Excepting, that is, when he's attempting to charm Lena, with whom he had a recent one-night-stand at a similar event. Cornered over lunch, Lena keeps a polite arm's length from his renewed ardor, reminding him "I thought we were going to behave like nothing ever happened." He is, after all, married. Nicholas rather too readily pipes that he doesn't love his wife, and, anyway, even if they're still officially together (he fibbed about that previously), he "never felt more separated" from her than when experiencing brief, torrid, probably drunken passion with Lena.

This is none of Michael's business, and Lena wishes it wasn't hers, but circumstances keep driver and guests colliding. Michael tours Lena around to all the terribly quaint and picturesque local sights, bonding over shared experiences (notably, both are under the strong impression that they've seen ghosts) and mutual frisson. Rubbing each the wrong way, meanwhile, is every ensuing encounter with Nicholas, who starts showing up plastered at Lena's accommodations to howl at the moon and/or picks fight with Michael, whom he sneeringly calls "that stalker" — the others being too polite to point out his obvious hypocrisy.

So far, so good: The Eclipse's bulk mixes deft satire of literary ego and salesmanship with middle-aged romance in a travelogue setting (beautifully photographed by Ivan McCullough), plus enough domestic nuance to remind that no family life is perfect when a spouse and parent has recently died.

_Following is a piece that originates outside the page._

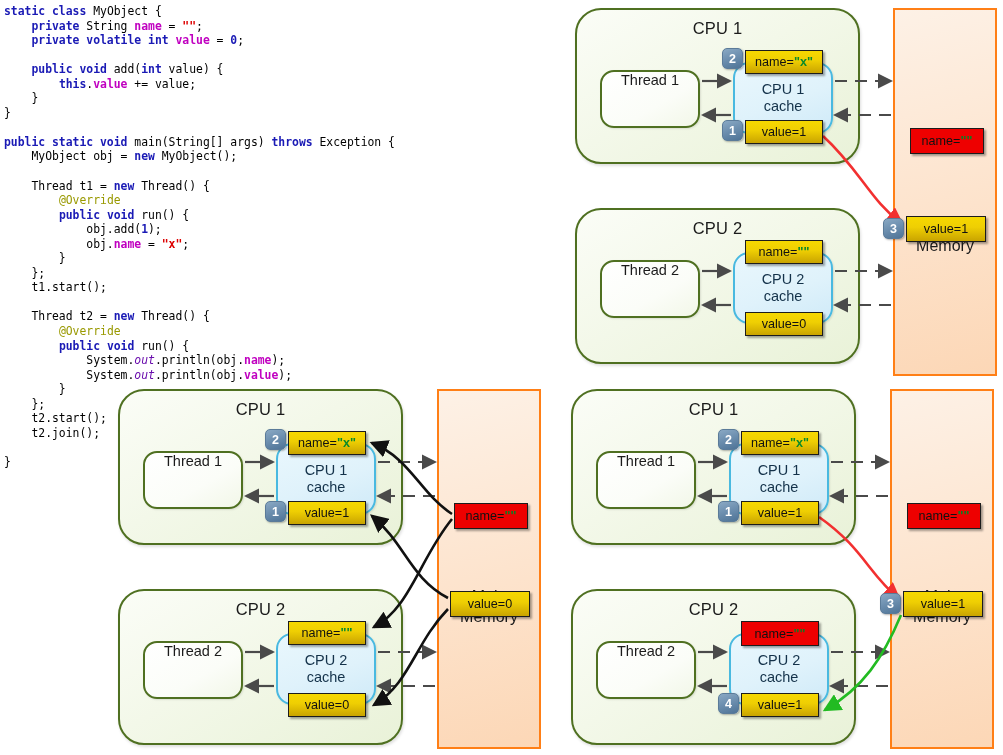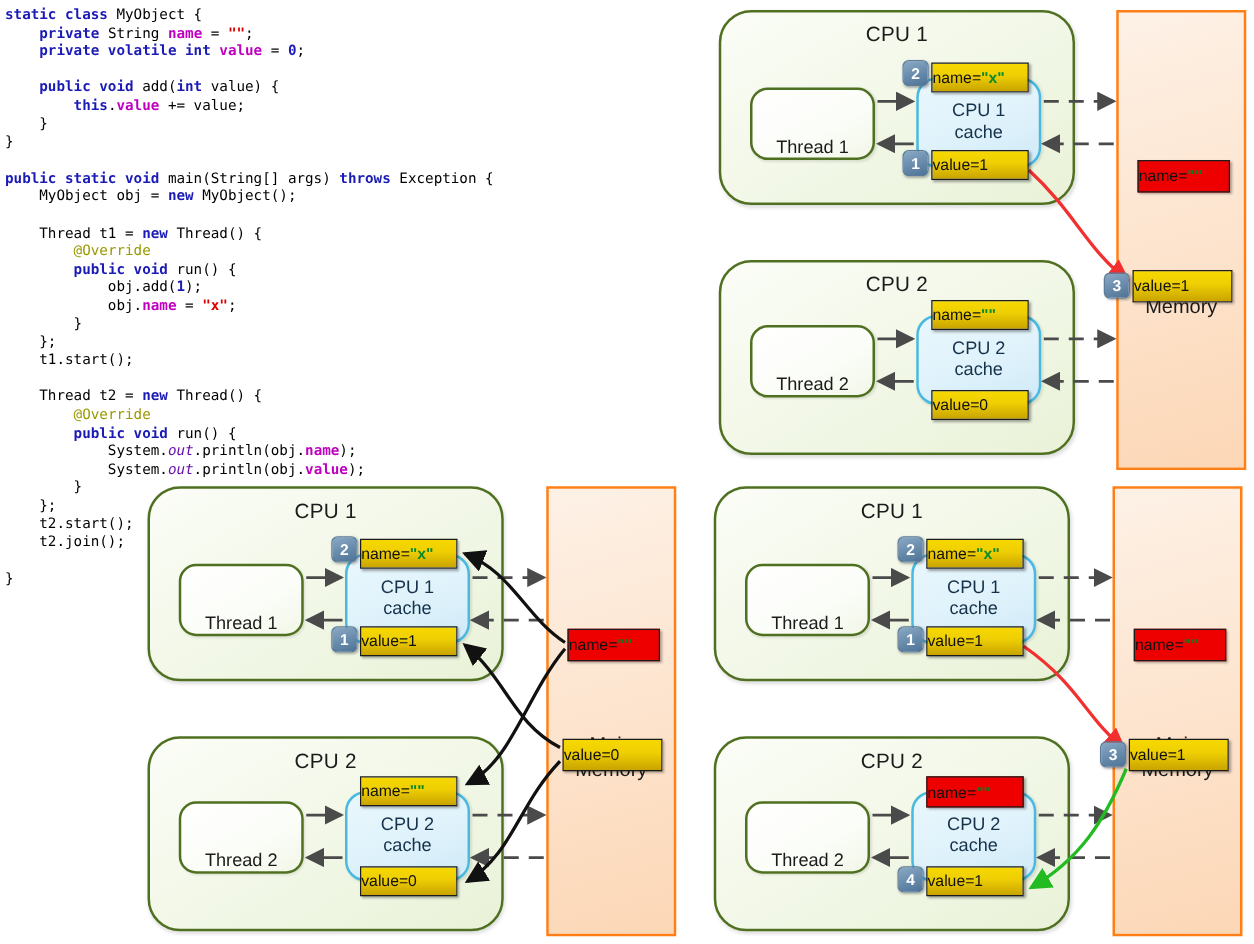"name=" .chip { justify-content: none -> center }
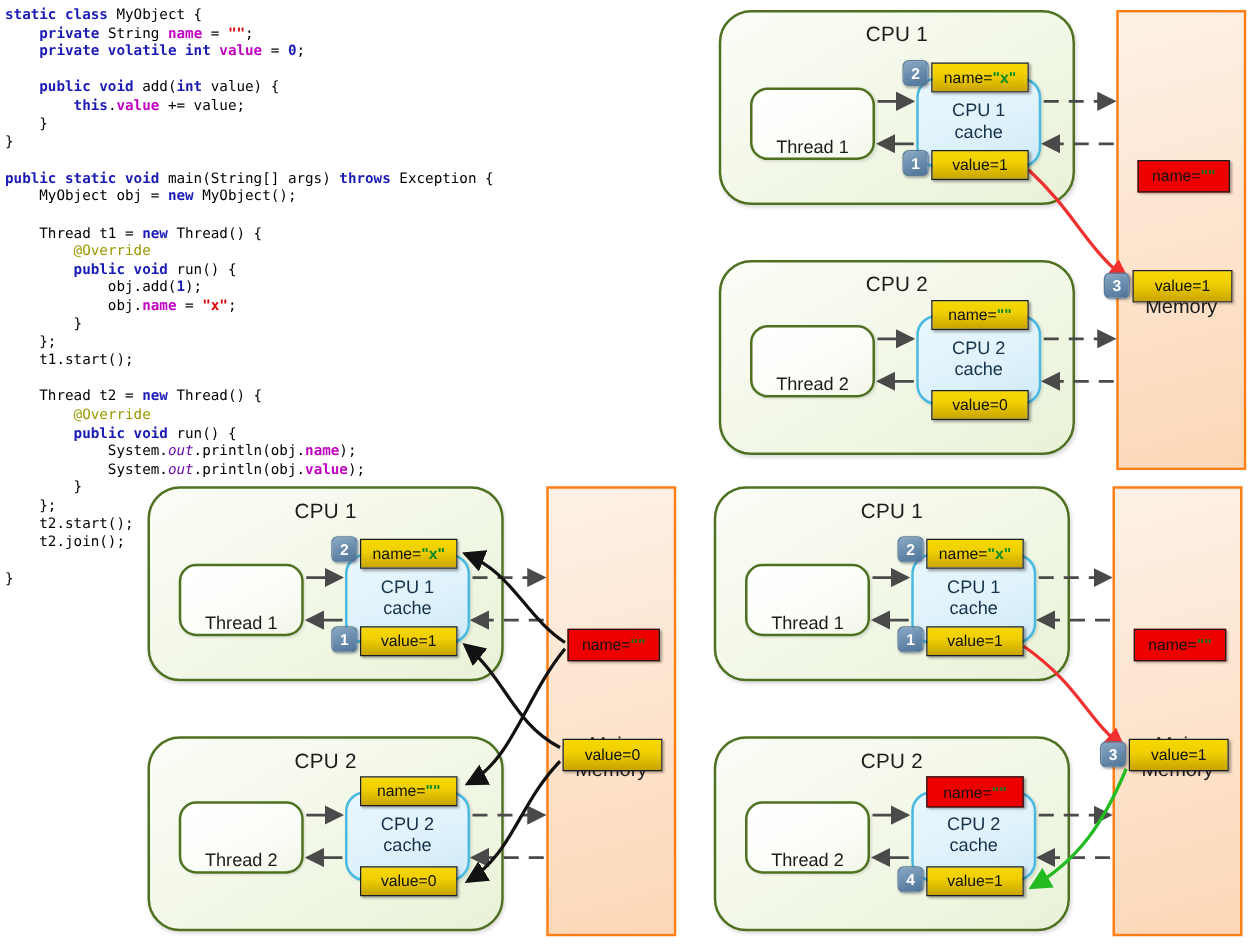"Thread 1" .thread-box { align-items: flex-end -> flex-start }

But McPherson, better known here for his widely produced plays (The Weir, Shining City, The Seafarer), is not one to leave reality well enough alone. Instead he (helped by the abrupt crescendos of alarm in Fionnuala Ni Chiosain's score) jars us with elements of the macabre. Michael is burdened with an angry, ailing father-in-law (Jim Norton) he's turned over to a rest home. Perhaps as punishment, he suffers visions of a ghastly specter that look a whole lot like a zombiefied Jim Norton. These are, hopefully, just nightmares. But what do they mean?